“And they consider not in their hearts that I remember all their wickedness.”—Hosea vii. 2.
Is it possible for any man to conceive of truths more fitted to arrest the attention and impress the heart than are those contained in this volume? It has been said that if a blank book had been put into our hands, and every one of us had been asked to put into it the promises we should like to find there, we could not have employed language so explicit, so expressive, and so suited to all our varied wants, as is here. And may I not say that no facts and declarations and appeals could be more fitted to rouse the conscience, and to regulate the life, than those we here find. Alas! however, with what affecting appropriateness may the Almighty say of Englishmen as of Israelites—of persons living eighteen
centuries after Christ’s death, as of those living eight centuries before it—“They consider not in their hearts that I remember all their wickedness.”
This passage brings before us two parties. One is the speaker, the other the persons addressed. It states a fact respecting each. Let us look at these facts:—
I. “I remember,” says Jehovah, “all their wickedness.” What an idea does this statement furnish of the unlimited vastness of the Divine mind! For if He remembered all the evil deeds of all the Israelites, He remembered the evil deeds of all other persons. If He remembered all the evil deeds of all then living, He remembered all the evil deeds of all who ever had lived. And if He remembered all evil deeds, assuredly He remembered all good ones. The Scriptures declare this fact for the comfort of the righteous. What a cheering declaration to a good man is that found in Hebrews vi. 10, “For God is not unrighteous to forget your work and labour of love, which ye have showed toward His name, in that ye have ministered to the saints, and do minister.” What a vast number of incidents are included in the space of but one year in the history of each one of us! What a still vaster number in the whole period of life! And when we think of the ten hundred millions of mankind
now peopling our globe; when we add to these the almost countless millions that have departed, and realize the fact that every incident of every individual of them is remembered—remembered as distinctly too as if one solitary incident were all that memory was charged with, what an idea is given us of the vastness of the Divine mind! What can we do but wonder and adore!

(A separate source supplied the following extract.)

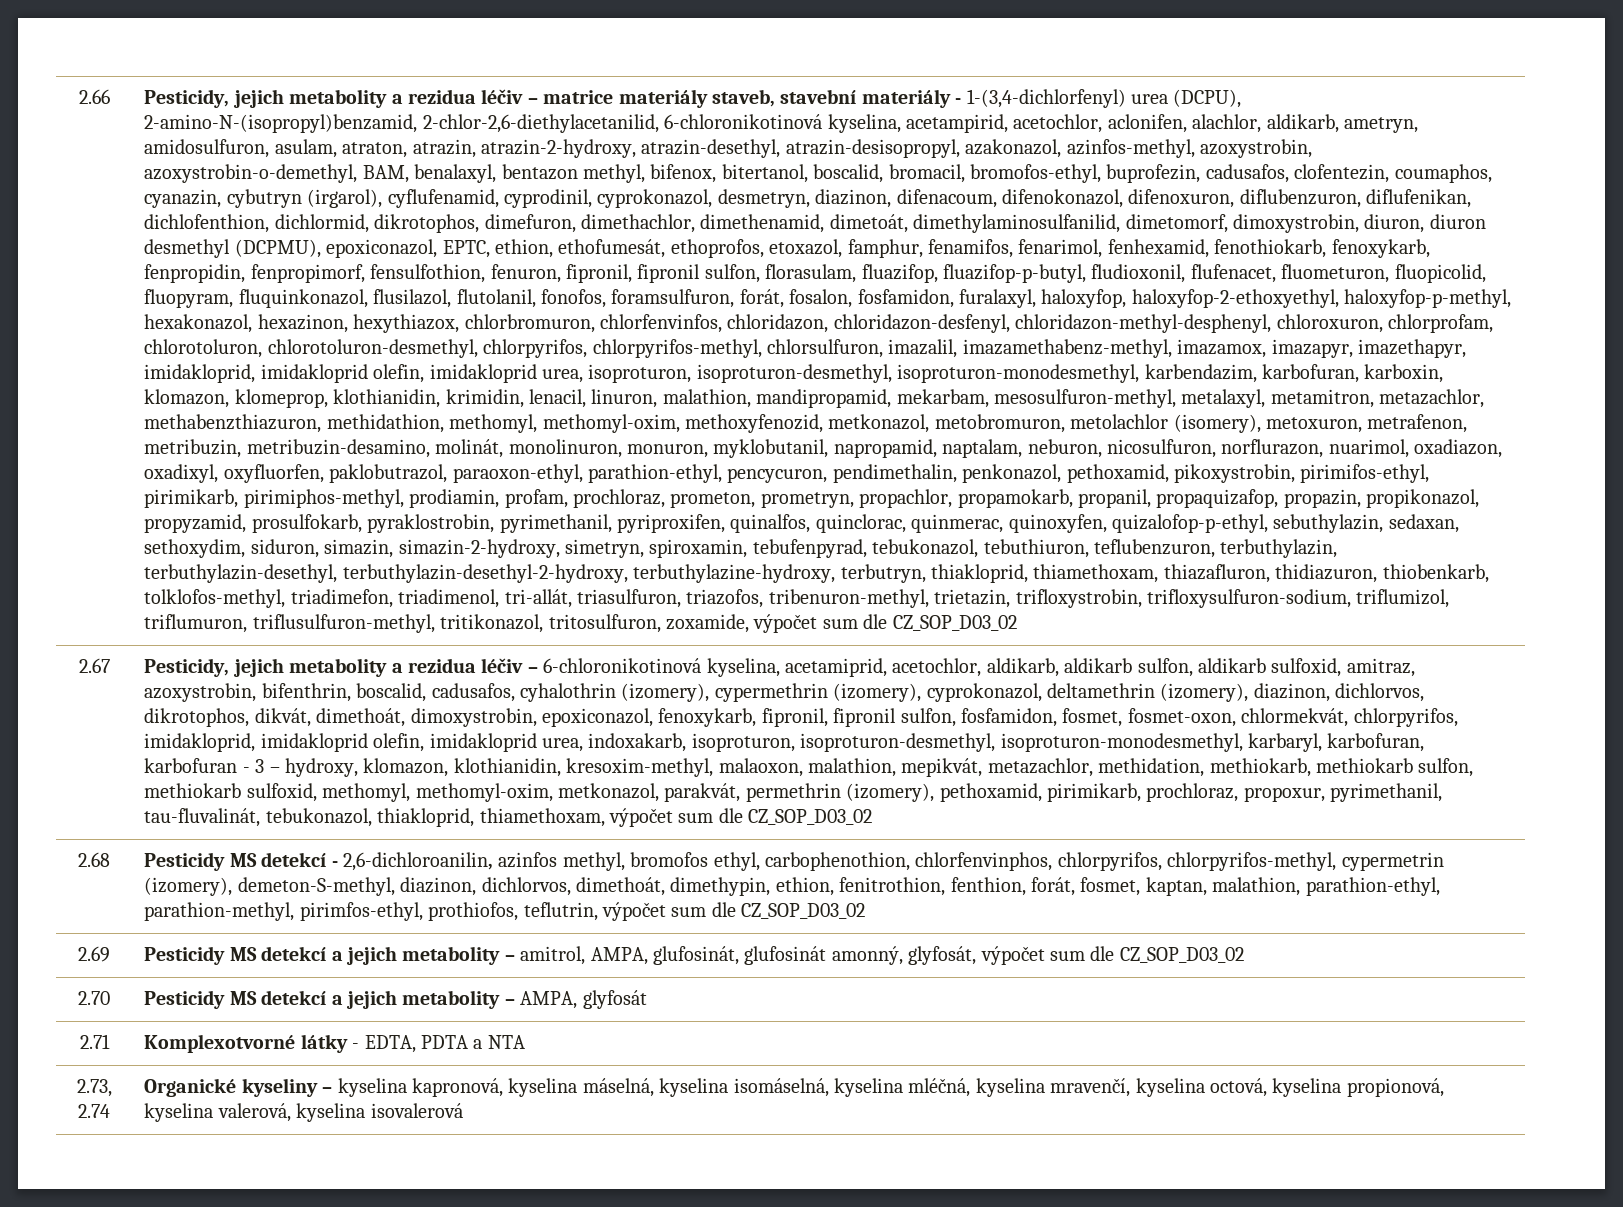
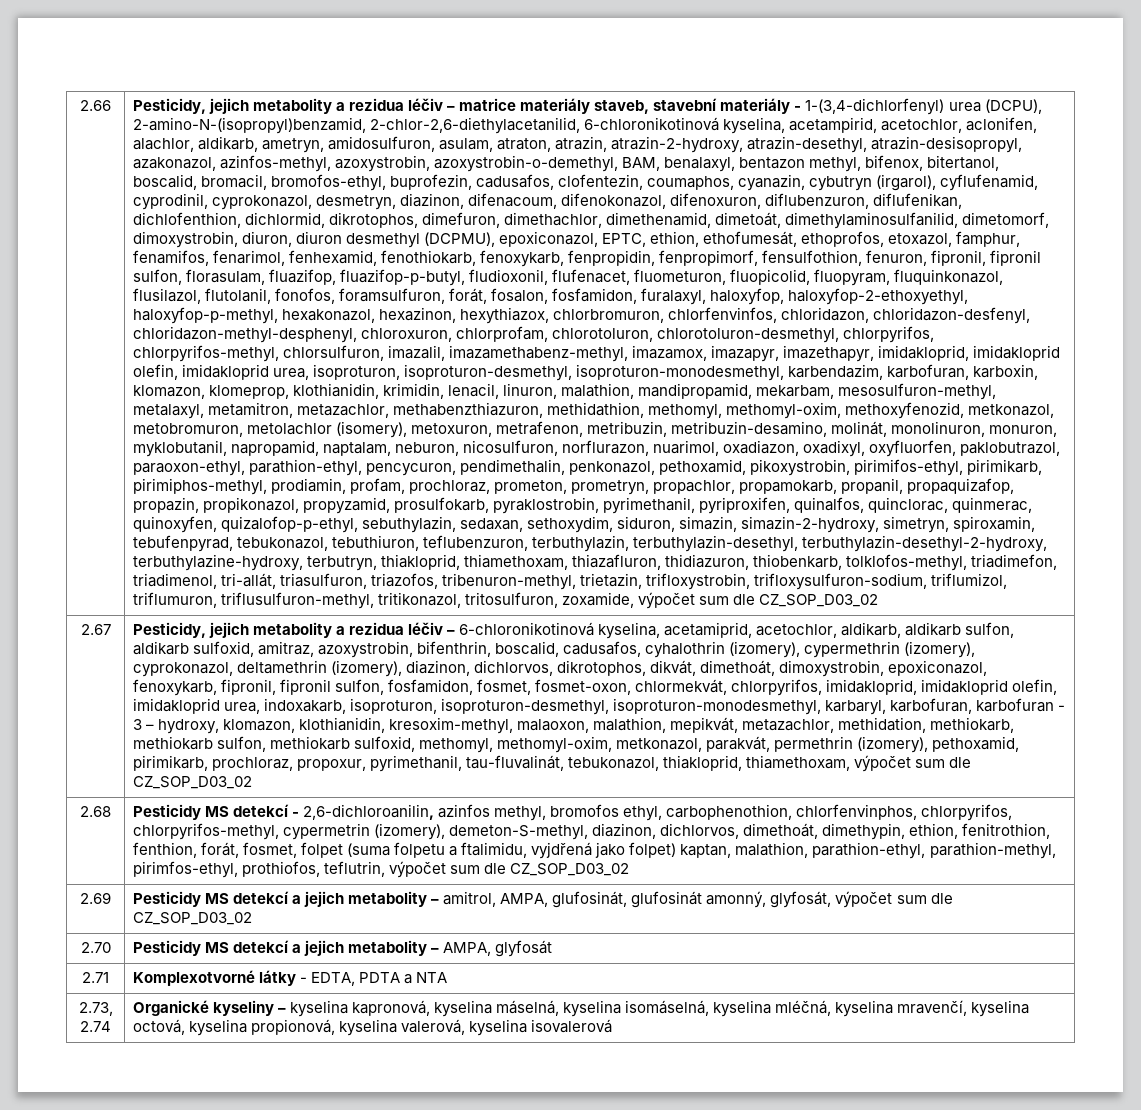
- Pesticidy MS detekcí - 2,6-dichloroanilin, azinfos methyl, bromofos ethyl, carbophenothion, chlorfenvinphos, chlorpyrifos, chlorpyrifos-methyl, cypermetrin (izomery), demeton-S-methyl, diazinon, dichlorvos, dimethoát, dimethypin, ethion, fenitrothion, fenthion, forát, fosmet, kaptan, malathion, parathion-ethyl, parathion-methyl, pirimfos-ethyl, prothiofos, teflutrin, výpočet sum dle CZ_SOP_D03_02
+ Pesticidy MS detekcí - 2,6-dichloroanilin, azinfos methyl, bromofos ethyl, carbophenothion, chlorfenvinphos, chlorpyrifos, chlorpyrifos-methyl, cypermetrin (izomery), demeton-S-methyl, diazinon, dichlorvos, dimethoát, dimethypin, ethion, fenitrothion, fenthion, forát, fosmet, folpet (suma folpetu a ftalimidu, vyjdřená jako folpet) kaptan, malathion, parathion-ethyl, parathion-methyl, pirimfos-ethyl, prothiofos, teflutrin, výpočet sum dle CZ_SOP_D03_02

My text says much, but like many others, it means more than it says. How much of what Scripture intends to teach us shall we fail to learn, if we do not consider what is included and involved, as well as what is affirmed! This declaration imports three things. It imports—
1. That God observes all our wickedness. To remember a thing implies knowledge of it. This knowledge the Scriptures frequently declare the Divine Being to possess. They tell us that His eyes run to and fro the earth, beholding the evil and the good; that all things are naked and open to His eyes. They go further. They teach us that He is always present with us all, that there is no part of this earth, of the vast universe, from which He is ever absent. David expresses himself strikingly on this point—“Whither shall I go from Thy spirit?” says he, “or wither shall I flee from Thy presence? If I
ascend up into heaven, Thou art there: if I make my bed in hell (hades), behold, Thou art there. If I take the wings of the morning, and dwell in the uttermost parts of the sea, even there shall Thy hand lead me, and Thy right hand shall hold me. If I say, surely the darkness shall cover me, even the night shall be light about me. Yea, the darkness hideth not from Thee; but the night shineth as the day: the darkness and the light are both alike to Thee.” Psalm cxxxix. 7–12. How certainly therefore does God observe all our wickedness! Did we but constantly realize this fact what a restraining power it would exert over us when we are tempted to evil. A man left his cottage very early one morning taking with him a sack, and accompanied by his son, a little boy. That boy was a Sunday scholar, and little suspected his father’s errand. After proceeding some distance the father entered a turnip field, and throwing down his sack, looked in this direction and in that to see whether any one was observing him. On discovering the father’s object, the child said, “Father, there was one way you did not look.” “Indeed,” replied he, hastily; “which was that?” “You did not look upward,” was the rejoinder, “and God is observing you.” That was a word in season. The father’s
arm was paralyzed. He took up his sack and returned home. Remember, my friends, that the sleepless eye of the Omnipresent One is upon you. The man that goes forth at the still, dark, hour of midnight to plunder our habitations, how startled would he be if an inmate should noiselessly and suddenly present himself before him—the servant that robs his master, the circulator of base coin, the man of fraud—would these practise their misdeeds if they realized this truth: “Thou God seest me?” Would the slanderer, or backbiter, or hypocrite, indulge their habits if they realized this truth? Of what immense benefit would the realization of this truth be, both personally and socially!